Research output: Chapter in Book/Report/Conference proceedingChapter

Abstract

Some metabolic disorders, such as type 2 diabetes mellitus (T2DM) are risk factors for the development of cognitive deficits and Alzheimer's disease (AD). Epidemiological studies suggest that in people with T2DM, the risk of developing dementia is 2.5 times higher than that in the non-diabetic population. The signaling pathways that underlie the increased risk and facilitate cognitive deficits are not fully understood. In fact, the cause of memory deficits in AD is not fully elucidated. The dentate gyrus of the hippocampus plays an important role in memory formation. Hippocampal neurogenesis is the generation of new neurons and glia in the adult brain throughout life. New neurons incorporate in the granular cell layer of the dentate gyrus and play a role in learning and memory and hippocampal plasticity.
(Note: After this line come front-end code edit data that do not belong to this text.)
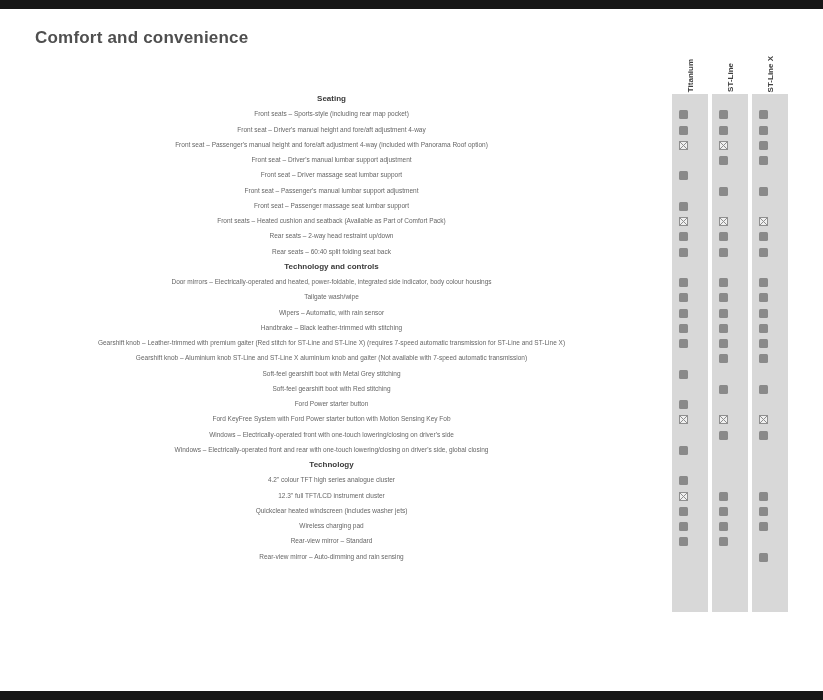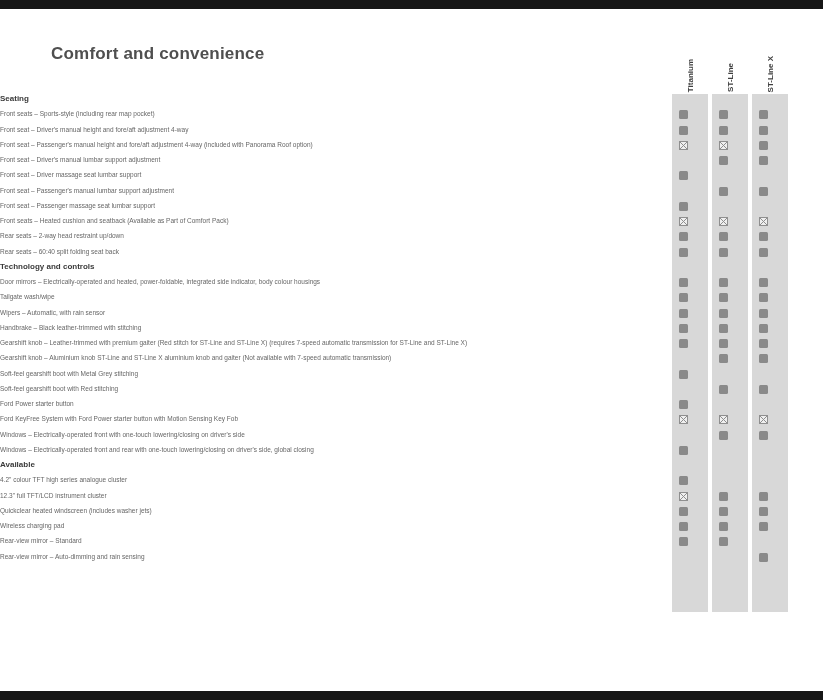"Comfort and convenience" .title { margin: 16px -> 0 }
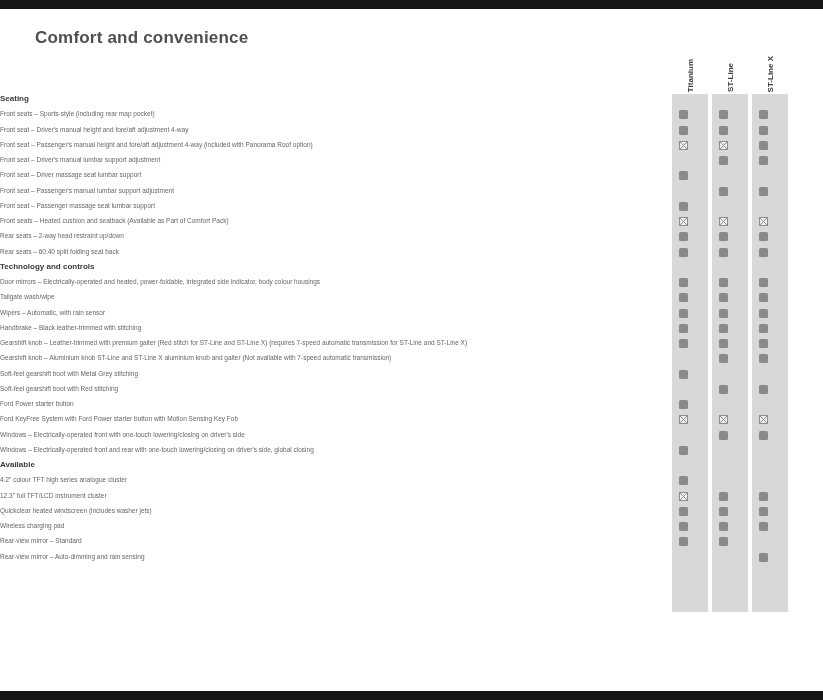"Seating" .label-cell { text-align: left -> center }
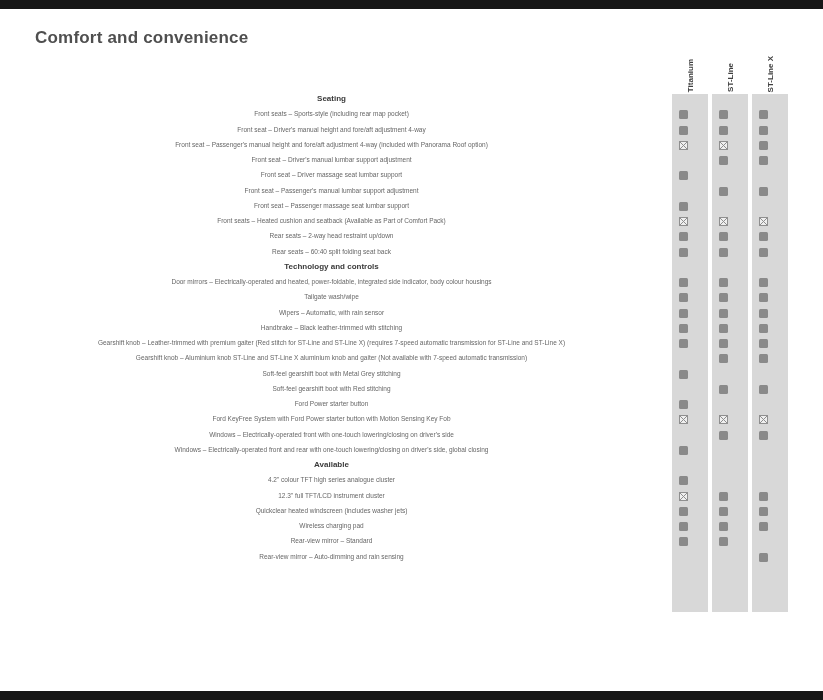"Available" div.label-cell { text: Available -> Technology }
A large body of studies suggests that hippocampal neurogenesis is impaired in mouse models of AD and T2DM. Recent evidence shows that hippocampal neurogenesis is also impaired in human patients exhibiting mild cognitive impairment or AD. This review discusses the role of hippocampal neurogenesis in the development of cognitive deficits and AD, and considers inflammatory and endothelial signaling pathways in T2DM that may compromise hippocampal neurogenesis and cognitive function, leading to AD.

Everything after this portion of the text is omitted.